The Harmonic encoder expert laid out three predictive models: Dynamic Encoding Style, Dynamic Resolution Encoding and Dynamic Frame Rate Encoding.

Dynamic Encoding Style aims to reduce bitrate and maintain quality. Using the two-step process, test files are loaded into the AI system to develop these encoding styles. “Encoding styles are in fact encoding configurations,” he said. After a lengthy time running AI algorithms on the files, the system produces an encoding style prediction model that is downloaded into the live system. While running on the live system, video analysis provides information to the prediction model, which in turn modifies the encoding core, he explained.

A Tier One satellite provider has deployed Dynamic Encoding Style-optimized compression and has achieved about a 20% bitrate reduction, said Diascorn.

Dynamic Resolution Encoding relies on the same two-step process, but in this instance, AI leverages the relationship between movement and resolution in developing a predictive model.

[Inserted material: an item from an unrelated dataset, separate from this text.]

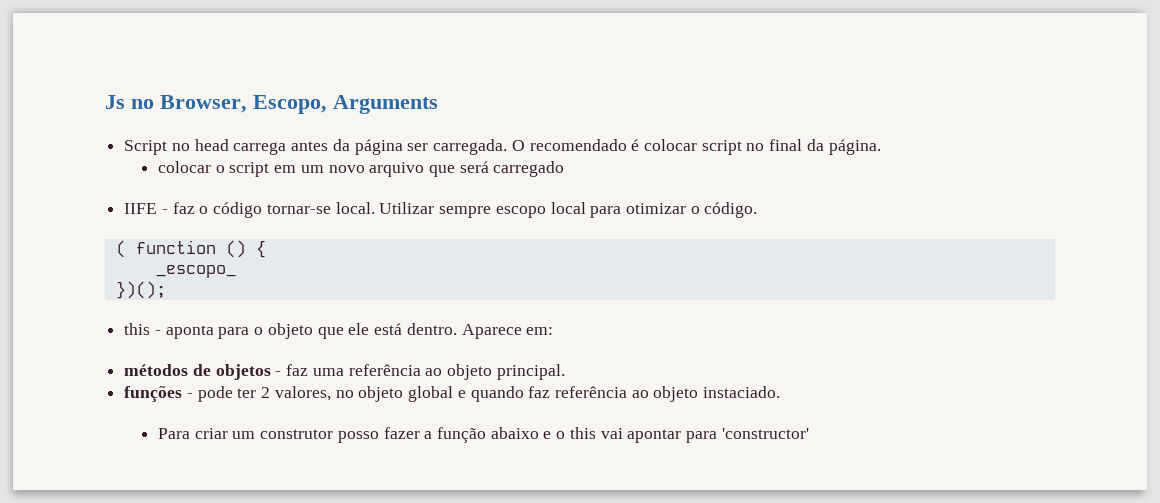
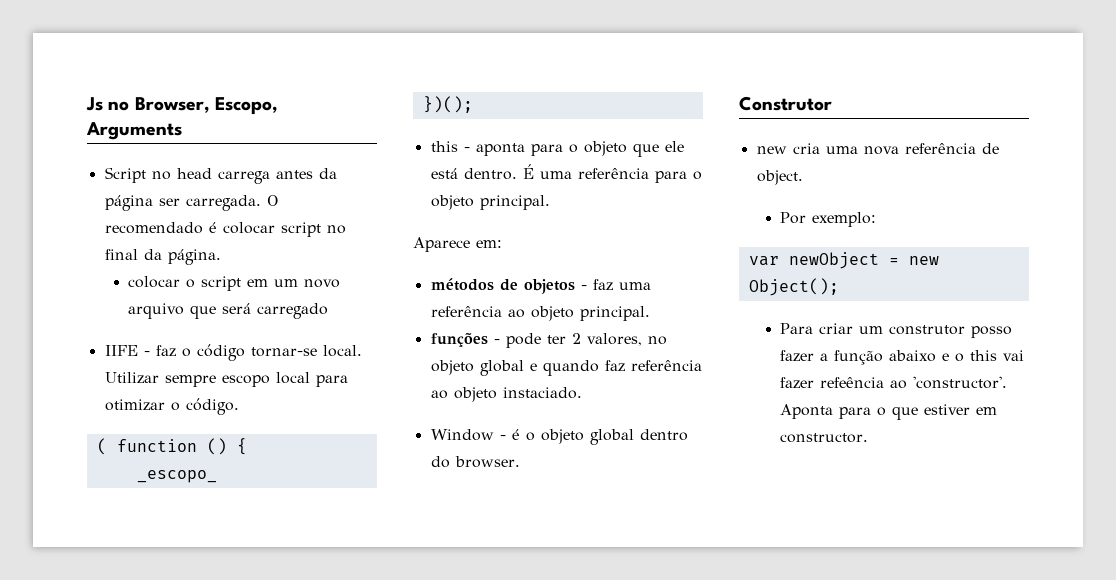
(457, 329) none -> [522,164,702,183] [430,195,550,210] É uma referência para o objeto principal. //
(781, 392) none -> [430,429,688,445] [430,456,520,468] [739,96,832,111] [756,143,999,155] [756,170,803,185] [780,212,877,227] [748,252,939,269] [748,278,839,296] // Window - é o objeto global dentro do browser. // Construtor // new cria uma nova referência de object. // Por exemplo: // var newObject = new Object();
[627,428,809,443] apontar para 'constructor' -> [780,376,1008,389] [780,404,998,420] [780,433,869,443] fazer refeência ao 'constructor'. Aponta para o que estiver em constructor.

In low movement video, the human eye sees detail; however, in high movement video, such as in sports, the eye is unable to recognize the same level of detail, he explained. “So, it can be useful to have the appropriate resolution,” said Diascorn. “This is what Dynamic Resolution Encoding does, selecting with AI the best possible resolution for [a] given video.”

Dynamic Resolution Encoding is primarily intended for use by OTT services, and the benefits achieved are primarily in CPU savings, he said. “For complex content, we found a 50% CPU savings, and for simple content we found 42% CPU savings,” said Diascorn.

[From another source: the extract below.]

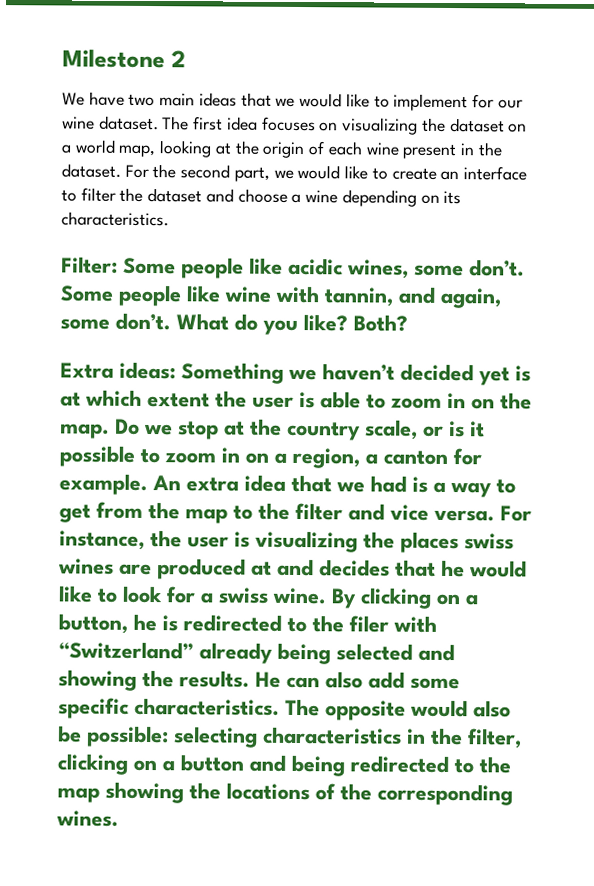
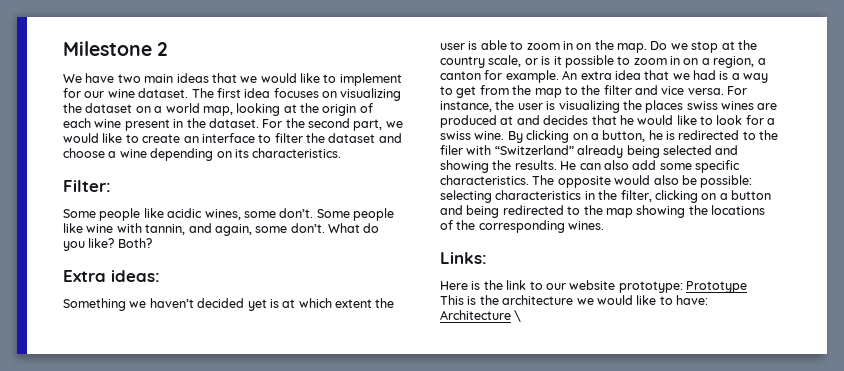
(118, 265) none -> (111, 186) //
(176, 370) none -> (160, 276) //
(119, 818) none -> [440,252,487,264] [440,280,747,293] [440,295,708,305] [440,310,522,322] // Links: // Here is the link to our website prototype: Prototype // This is the architecture we would like to have: Architecture \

Dynamic Frame Rate Encoding is “a little like the previous one, but the other way around,” explained Diascorn. In video segments with a lot of movement, it is desirable to have a high frame rate to avoid any jitter in the picture. Conversely, in video with little movement, “why spend all the bits?” he asked.

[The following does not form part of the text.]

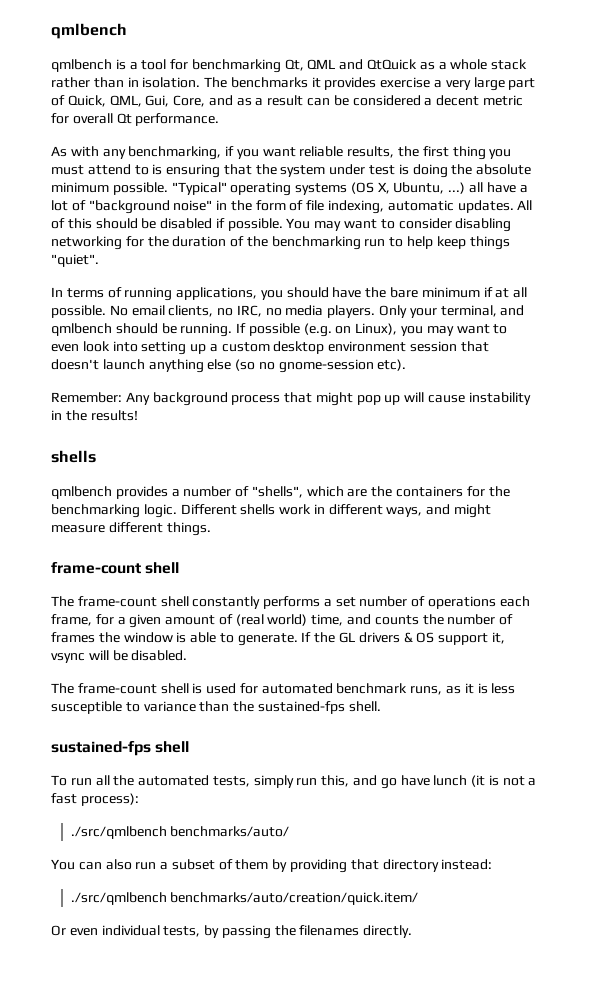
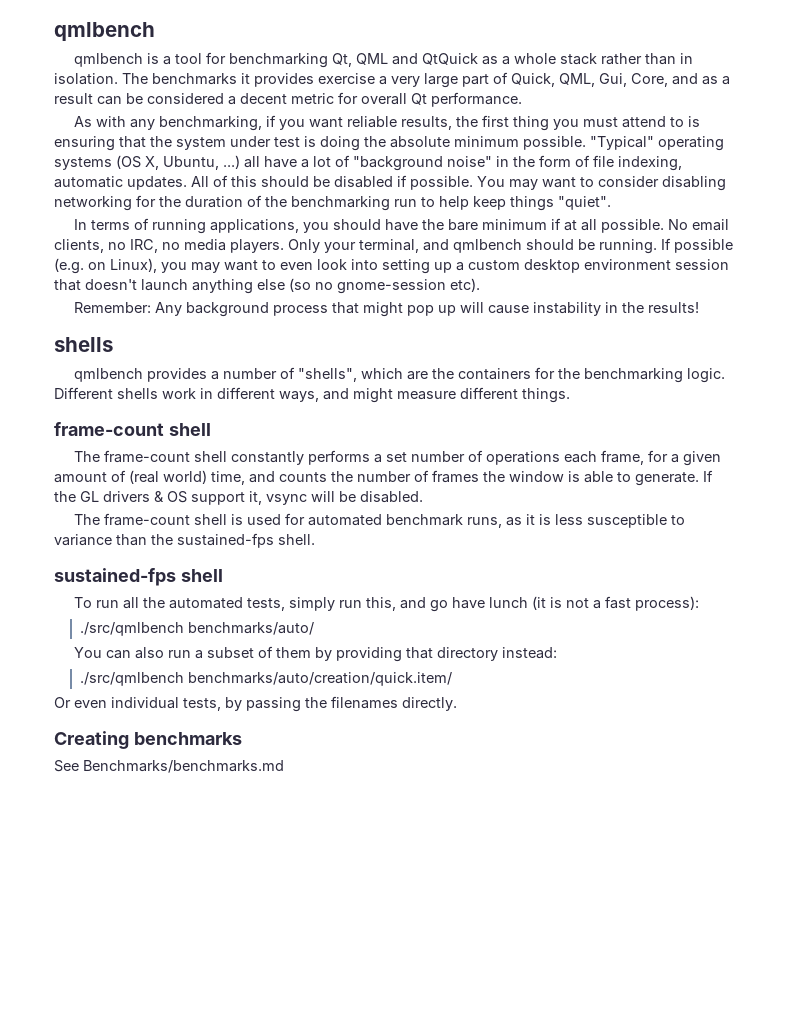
(413, 931) none -> [54,731,242,749] [54,760,284,773] // Creating benchmarks // See Benchmarks/benchmarks.md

Once again, the two-step method was employed to develop Dynamic Frame Rate Encoding. This time the process was tuned to create a prediction model based on the best frame rate for the amount of movement in video.

Appropriate for satellite, IPTV, OTT, cable and terrestrial broadcasting, Dynamic Frame Rate Encoding saves on average about 30% of frames, which translates into about a 30% savings on CPU usage. “In terms of bitrate savings, we are about 10% for AVC and 5% of HEVC,” said Diascorn.

Diascorn noted that it is possible to combine the AI-optimized predictive encoding models, depending on the application.

“Dynamic Encoding Style and Dynamic Frame Rate Encoding both provide bitrate savings—significant [savings] for Dynamic Encoding Style and [a] better quality of experience is brought by the Dynamic Resolution Encoding,” he said.

“CPU savings is brought by DRE and DFE, and in terms of interoperability the Dynamic Encoding Style and the Dynamic Frame Rate are for all applications, whereas Dynamic Resolution Encoding is mainly for HD OTT.

The implementation of AI to enhance the performance of compression technology is in its early stages, he noted. “We have an exciting future ahead of us because we are just starting,” he said.